Un autre disque plus tard (Insomnies en 2009) et le virus rock s’est doucement infiltré dans ses vapeurs océanes: Stéphanie partage désormais la scène et un bout de vie avec Jean-François Assy, violoncelliste-bassiste vu chez Bashung et Daan. Comme on ne sait décidément pas la mettre dans une case -elle est aussi actrice-, Blanchoud reprend le chemin de Damas, en l’occurrence celui de Los Angeles. En compagnie de Robert Carranza, producteur de Jack Johnson, elle y boucle six titres sous le pseudo virginal de Blanche: « Avec le guitariste de Johnny Cash et ce producteur qui bosse avec Bon Iver ou Leonard Cohen, j’ai découvert une ultra-gentillesse et une hyper-énergie. Cette expérience m’a ouverte aux sonorités anglo-saxonnes. » On est en 2011 et malgré ce folk-pop sans faille apte à faire chauffer la radio (Ephémère, Sans raison particulière), le disque ne sort qu’en digital, sans distributeur officiel. Déception.
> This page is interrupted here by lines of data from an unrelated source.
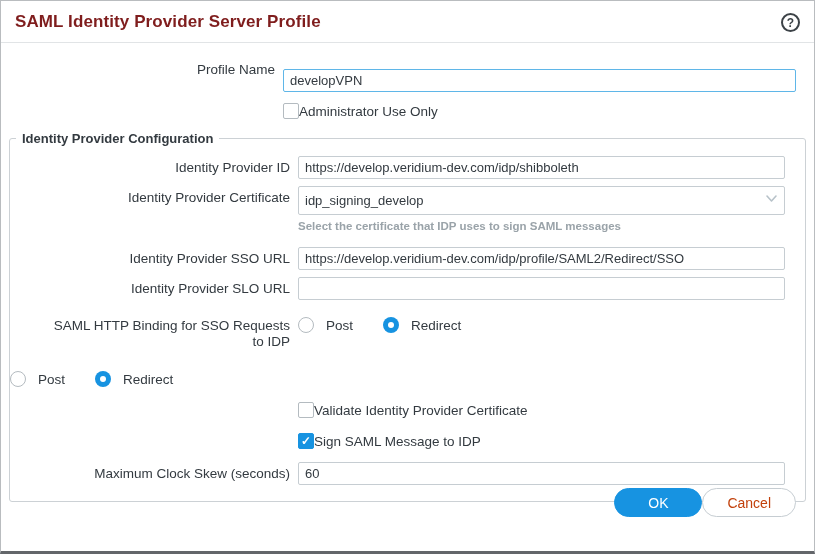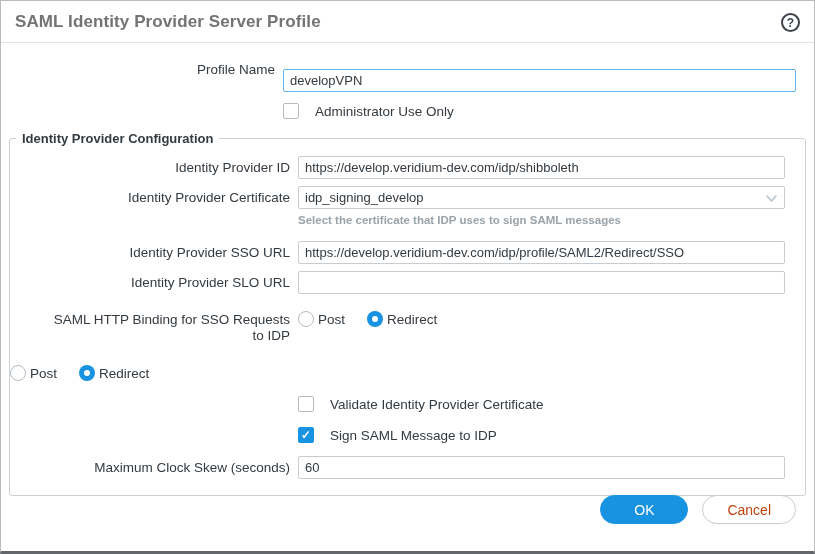--- a/index.html
+++ b/index.html
@@ -23,7 +23,7 @@
     border-bottom:1px solid #e1e4e6;
   }
   .titlebar .title {
-    font-size:17px; font-weight:700; color:#737373;
+    font-size:17px; font-weight:700; color:#7f1d1d;
     letter-spacing:.1px;
   }
   .help-icon {

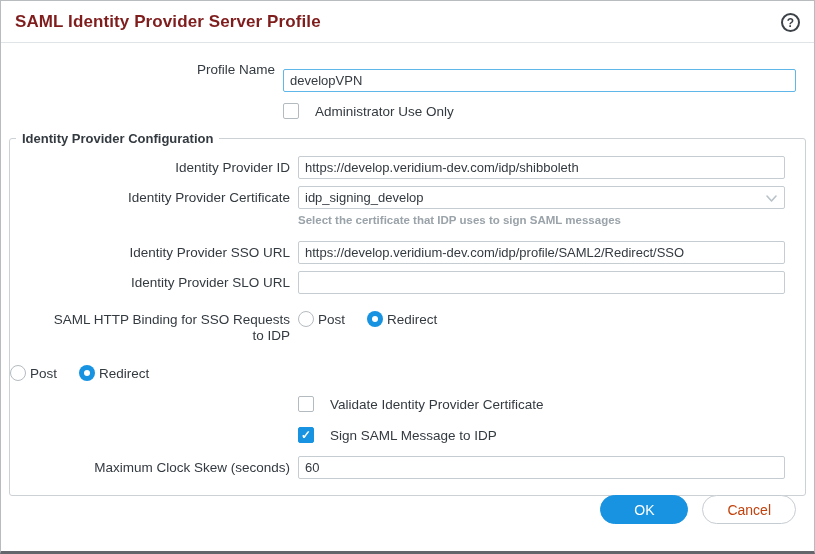--- a/index.html
+++ b/index.html
@@ -58,7 +58,7 @@
   .row + .row { margin-top:9px; }
 
   
-  .cb-wrap { display:flex; align-items:center; gap:16px; padding-top:2px; }
+  .cb-wrap { display:flex; align-items:center; gap:0; padding-top:2px; }
   .cb {
     width:16px; height:16px; flex:0 0 auto;
     border:1px solid #b4bbc0; border-radius:2px; background:#fff;

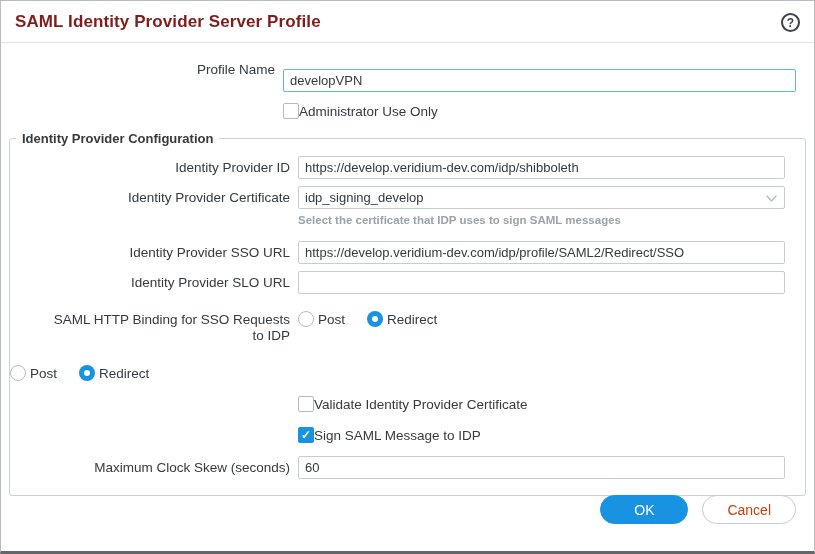--- a/index.html
+++ b/index.html
@@ -90,7 +90,7 @@
 
   
   .select {
-    position:relative; width:100%; height:23px;
+    position:relative; width:100%; height:29px;
     border:1px solid #c6cdd2; border-radius:2px; background:#fff;
     display:flex; align-items:center; padding:0 26px 0 6px;
     cursor:pointer;

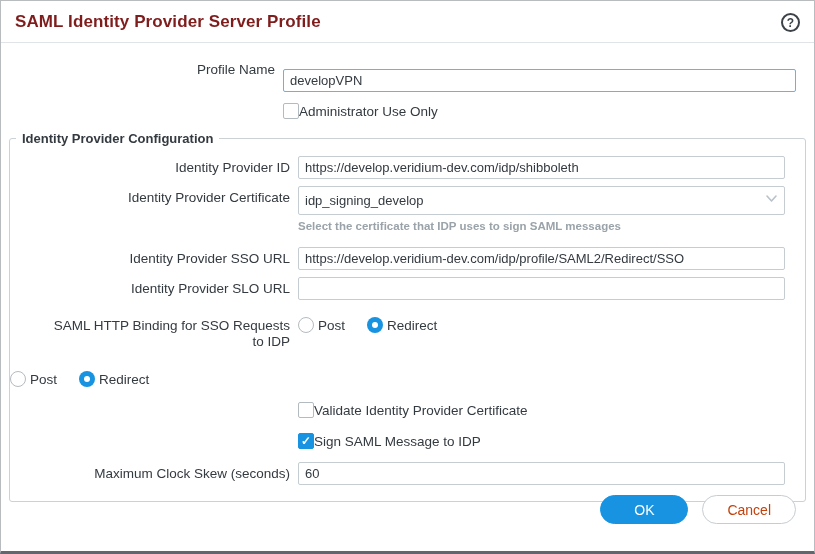--- a/index.html
+++ b/index.html
@@ -99,7 +99,7 @@
   .chev { position:absolute; right:6px; top:5px; }
 
   
-  .radio-group { display:flex; align-items:center; gap:4px; padding-top:3px; }
+  .radio-group { display:flex; align-items:center; gap:12px; padding-top:3px; }
   .radio {
     width:16px; height:16px; border-radius:50%;
     border:1px solid #b4bbc0; background:#fff;

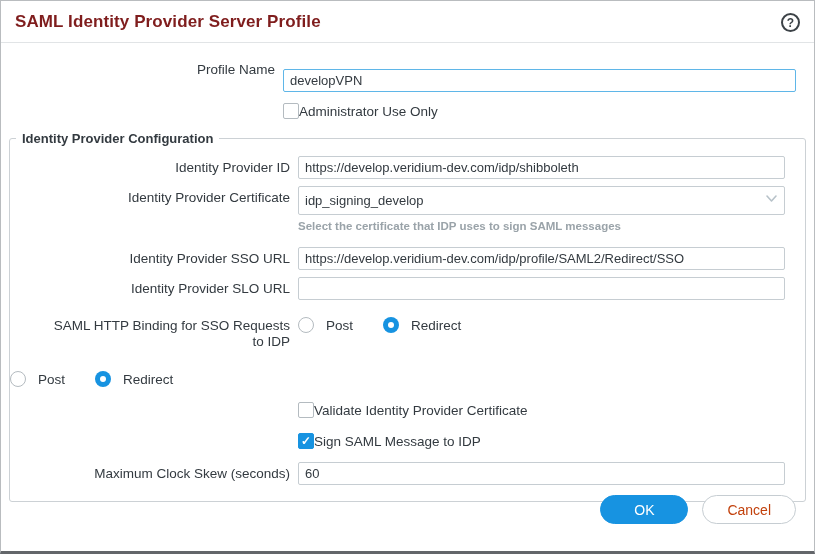--- a/index.html
+++ b/index.html
@@ -120,8 +120,8 @@
 
   
   .footer {
-    position:absolute; right:18px; bottom:27px;
-    display:flex; gap:14px; align-items:center;
+    position:absolute; right:18px; bottom:34px;
+    display:flex; align-items:center;
   }
   .btn {
     min-width:88px; height:29px; border-radius:15px;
Soldate de la chanson oui, kamikaze non. Stéphanie: « J’ai financé cet EP à Los Angeles sur mes propres deniers et disons que je ne pouvais pas refaire un emprunt et recommencer l’opération. En plus, Blanche amenait une certaine confusion, j’en suis donc revenue à mon nom. Je vis essentiellement par le théâtre, la scène et l’écriture, parce que la chanson en français en Wallonie, d’entrée de jeu, on sait que l’on va prendre une barque et ramer. » Là, Stéphanie a ce regard perçant qui semble tester la résistance pneumatique de l’interlocuteur, un peu entre deux mondes flottants. On peut en dire autant de sa voix, particulièrement sur le nouvel album où elle impose une tessiture majeure, feutre-cristal. Voilure aérienne, faille offerte d’un vaste continent émotionnel, « mezzo quelque chose » comme elle dit.
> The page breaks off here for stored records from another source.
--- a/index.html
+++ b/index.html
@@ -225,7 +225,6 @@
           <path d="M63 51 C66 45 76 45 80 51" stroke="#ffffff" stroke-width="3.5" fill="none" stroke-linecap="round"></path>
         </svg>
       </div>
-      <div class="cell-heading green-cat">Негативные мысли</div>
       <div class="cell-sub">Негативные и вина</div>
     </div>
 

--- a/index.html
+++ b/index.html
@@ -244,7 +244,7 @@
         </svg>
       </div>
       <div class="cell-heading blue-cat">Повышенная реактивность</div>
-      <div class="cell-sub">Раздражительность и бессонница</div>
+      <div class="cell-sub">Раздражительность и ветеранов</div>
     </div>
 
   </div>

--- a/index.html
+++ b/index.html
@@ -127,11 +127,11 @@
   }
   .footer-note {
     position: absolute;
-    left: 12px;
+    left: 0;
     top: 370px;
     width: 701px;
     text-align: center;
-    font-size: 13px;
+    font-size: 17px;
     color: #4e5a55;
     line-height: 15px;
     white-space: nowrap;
Si Blanchoud était un opéra, ce serait Don Giovanni dégraissé par Ray Lamontagne, l’un des noms cités dans une conversation d’où s’échappent aussi le patronyme de T Bone Burnett et les sensations aimées comme « ce truc organique dans les batteries ». Elle prend conscience du chant au Conservatoire de Bruxelles où elle décroche en 2003 un Premier Prix en Art Dramatique et Déclamation: « J’adore quand la voix est rentrée dans les instruments et que rien ne vient polluer le spectre de la chanson. La voix change en fonction de la vie parce qu’elle est la chose la plus proche de soi. Sur le nouvel album, j’ai l’impression qu’elle est au bon endroit, peut-être parce que j’ai écrit les mélodies et l’essentiel des musiques. » L’histoire des Beaux jours est liée à des jours pas si terribles que ça: ceux d’une rupture amoureuse avec son complice Jean-François Assy qui l’amènent il y a deux ans à s’oublier dans les îles. « Je suis partie six semaines, seule, au Cap-Vert, sans ordi, avec une petite gratte et le désir de composer pour la première fois. Passant d’île en île, seule dans une chambre, souvent face à la mer et la nature, prête à écrire après avoir parfois marché durant des heures. C’était à la fois lumineux et ultra-mélancolique. J’ai toujours eu besoin de solitude. »

Le résultat est un disque-thérapie qui transforme le charbon de la séparation en soleil contagieux qui réchauffe les vieux os de l’amour défait. L’album étant assuré d’être disponible en Belgique -et plus si affinités- via un deal avec V2 Records, reste à diffuser sur scène cette pop élégante et farouche, blindée par ses fragilités. Une poignée de dates belges, un saut à Paris et quelques soirées prévues à l’automne en Suisse, pays de son paternel: Stéphanie vaut davantage. Sinon, il est probable qu’elle se fasse happer par le théâtre -elle écrit une pièce sur quatre campeurs calés en Nouvelle-Zélande- voire la télé ou le ciné. Elle a d’ailleurs décroché un premier rôle de fliquette dans une future série du petit écran belge. Bien, mais que fait la police de la chanson?

EN CONCERT LE 31 MARS AU BOTANIQUE, BRUXELLES.